Federal Motor Carrier Safety Administration (FMCSA) Acting Administrator Robin Hutcheson went before the Senate Committee on Commerce, Science, and Transportation Wednesday, taking the first step toward potential confirmation as the agency's first full-time boss in almost three years.
Transportation Secretary Pete Buttigieg appointed Hutcheson Deputy Administrator in late January following the departure of Meera Joshi. As deputy administrator, Hutcheson also serves as the Acting Administrator, and President Biden nominated her for the role of Administrator in April. FMCSA hasn't had a full-time administrator since Ray Martinez, who stepped down from the post in October 2019. The job has since been held by Jim Mullen, Wiley Deck, Joshi and Hutcheson, each as acting administrator.
Hutcheson steps into FMCSA at a time where transportation is enjoying heightened public awareness, and she pledged to continue shining "a spotlight" on the trucking industry.
"Now, more than ever, Americans are acutely tuned into how our goods get to our homes – from the flour for the bread we eat, the clothes we wear, the beds we sleep in – we all have a better understanding that it probably came on a truck," she said. "People, in this case, drivers, are the most important part of the industry. It is a difficult job, and men and women have been working long hours to literally keep our economy rolling in the face of unprecedented challenges."
Hutcheson, whose pending confirmation has already received support from the American Trucking Associations, the Owner-Operator Independent Drivers Association, the Truckload Carriers Association and the Commercial Vehicle Safety Alliance (CVSA), made clear in her testimony Wednesday that safety would be among her highest priorities, calling the opportunity to lead FMCSA "an honor... in carrying out our life-saving mission."
National Highway Traffic Safety Administration (NHTSA) last month estimated that 42,915 people died in motor vehicle traffic crashes last year, a 10.5% increase from the 38,824 fatalities in 2020. The projection is the highest number of fatalities since 2005 and the largest annual percentage increase in the history of the Fatality Analysis Reporting System.
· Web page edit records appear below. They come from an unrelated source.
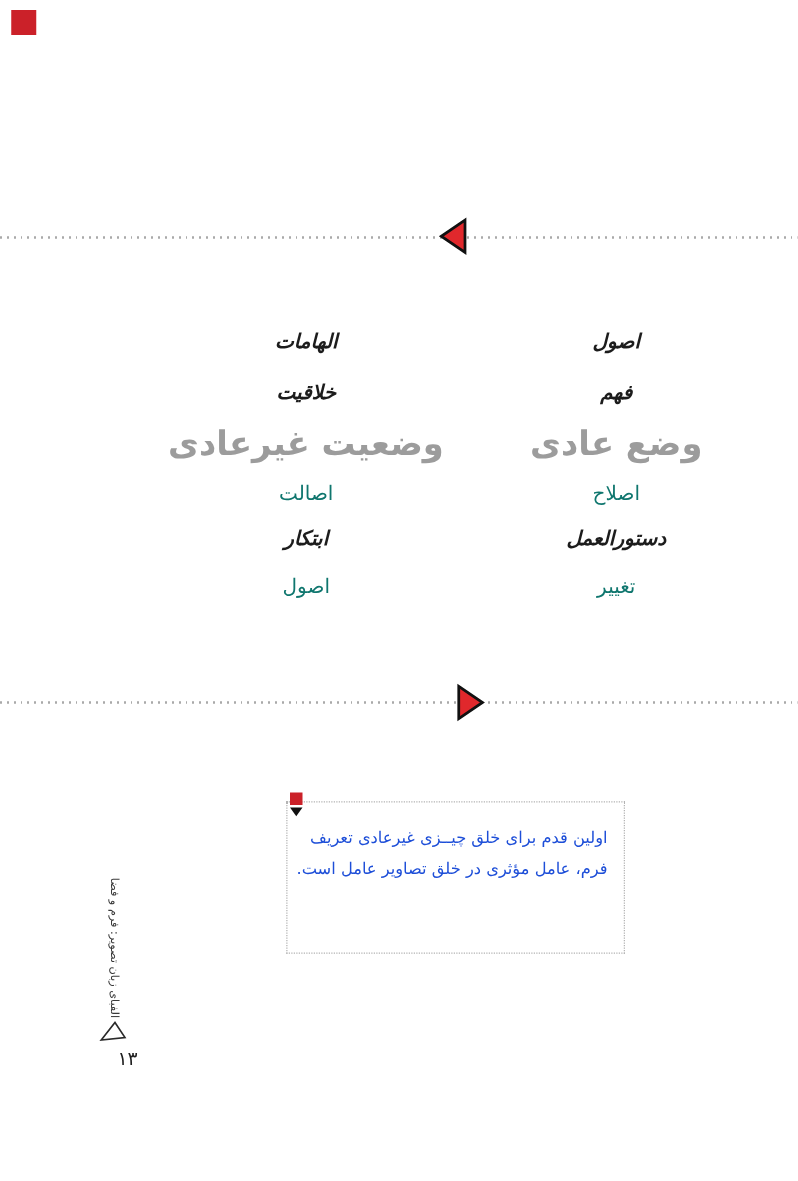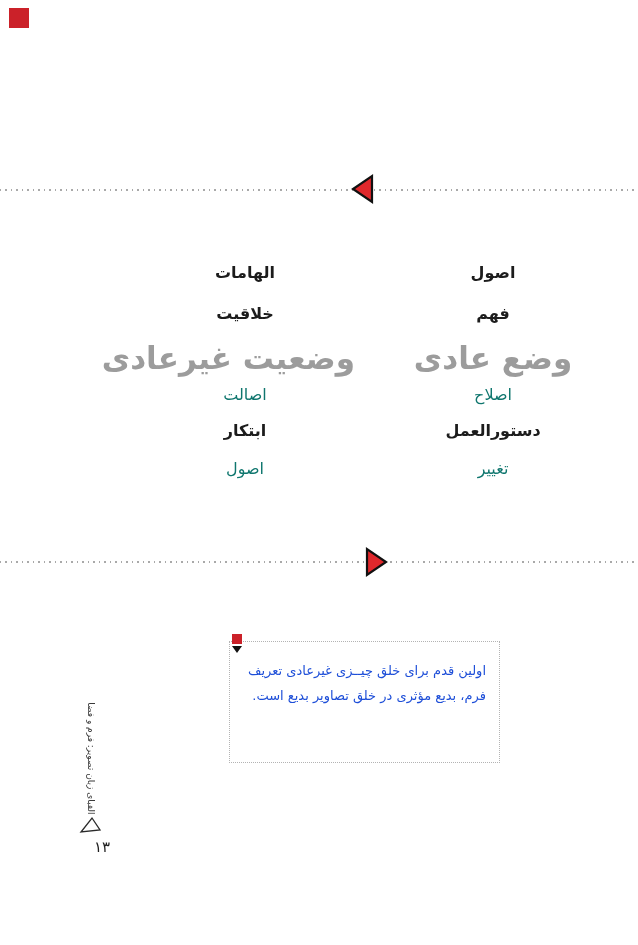"الهامات" .w-bold { font-style: none -> italic }
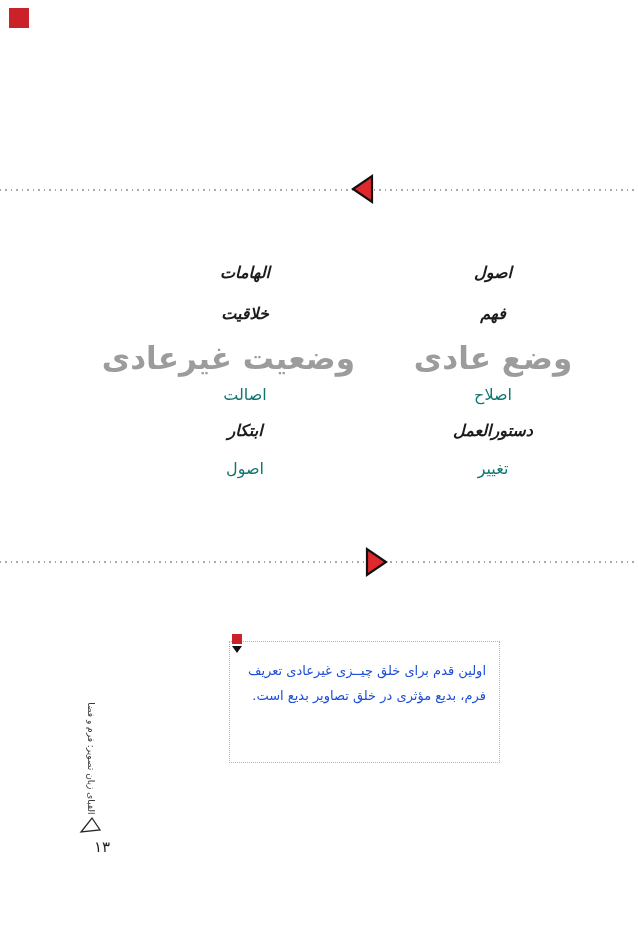"وضعیت غیرعادی" .display { font-size: 31px -> 27px }
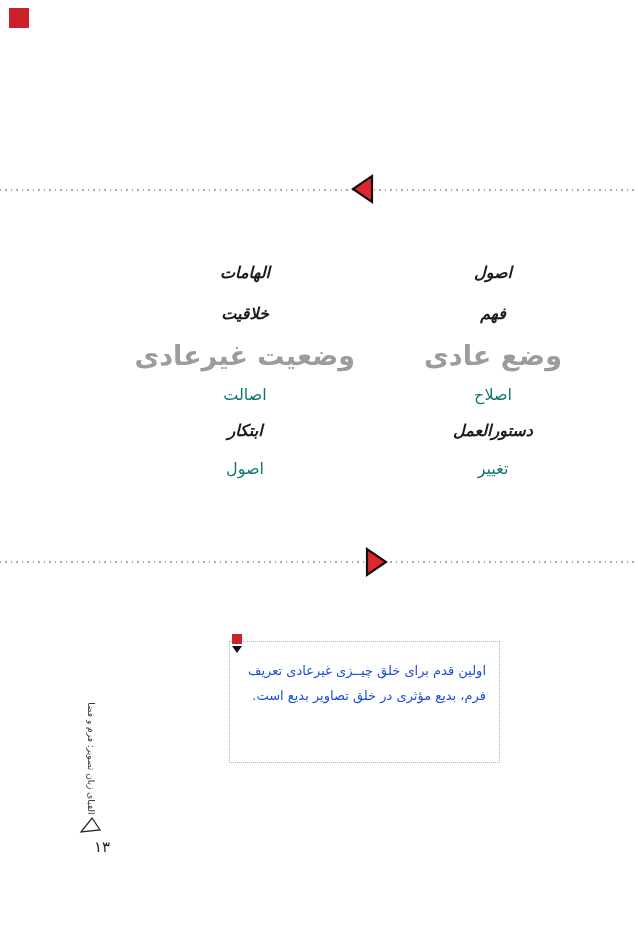"فرم، بدیع مؤثری در خلق" div.note-line { text: بدیع مؤثری در خلق تصاویر بدیع -> عامل مؤثری در خلق تصاویر عامل }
"Of those lost, 800 were commercial motor vehicle drivers," she said. "In the 25 years I have worked in the transportation industry, safety has always been at the core of my work. I have had the opportunity to lead a large organization with front line and operational staff with boots on the ground, like those at FMCSA. I have learned that the foundation of successful leadership requires collaboration and transparency within the agency and across stakeholder and Congressional relationships."
As Deputy Assistant Secretary for Safety Policy with the Department of Transportation, Hutcheson led the development of the National Roadway Safety Strategy, which identifies numerous actions to improve safety for the men and women driving the commercial motor vehicle industry and all those with whom they share the road.
"For FMCSA, such actions include increasing our investigations in high-risk carriers, and technology investments to close registration loopholes that would prevent unsafe drivers from ever being on the road," she said, noting ongoing work with regard to in-depth analysis of crash causations, which would allow the agency to target its resources to improve safety.
Boosting the trucking laborforce
Hutcheson told the committee she supports ongoing efforts to bolster the truck driver workforce, including the Department of Labor-backed apprenticeship program – which she said has topped 500 registrants – and a Women of Trucking Advisory Board – which she said has reached more than 250 nominations – to identify barriers for women entering and remaining in the driving profession.
Hutcheson said she does believe there is a national shortage of truck drivers and that the apprenticeship program, among other initiatives, will help combat it. One of the initiatives Hutcheson sees, at least near-term, lacking influence in driver recruitment is driverless technology, deferring the emergence of autonomous tech as a safety play.
"Automated vehicles, if done correctly, can have an impact on lessening roadway fatalities," she said, calling it "technology that can both improve safety outcomes and support innovation for the trucking industry as well as the driving public."
Sen. Deb Fischer (R-Nebraska) told Hutcheson she was preparing to reintroduce the Transportation and Logistics Hiring Reform Act, originally introduced in 2017, which she said would create a national hiring standard for motor carriers. In short, the Act would require shippers and brokers to ensure that a carrier is registered with and authorized by FMCSA; has minimum insurance coverage; does not have an unsatisfactory safety rating; and is not operating under a shutdown order.
Hutcheson responded that FMCSA was already working to clarify its definition of "broker" and was close to seeking public comment on standardizing how shippers and brokers hire carriers.
Sen. Jerry Moran (R-Kansas) asked Hutcheson for her stance on the implementation of hair testing in truck driver drug screenings, a move he's supported for quite some time. She responded that FMCSA is currently working with Health and Human Services to study hair testing, "and stands ready to implement their recommendations."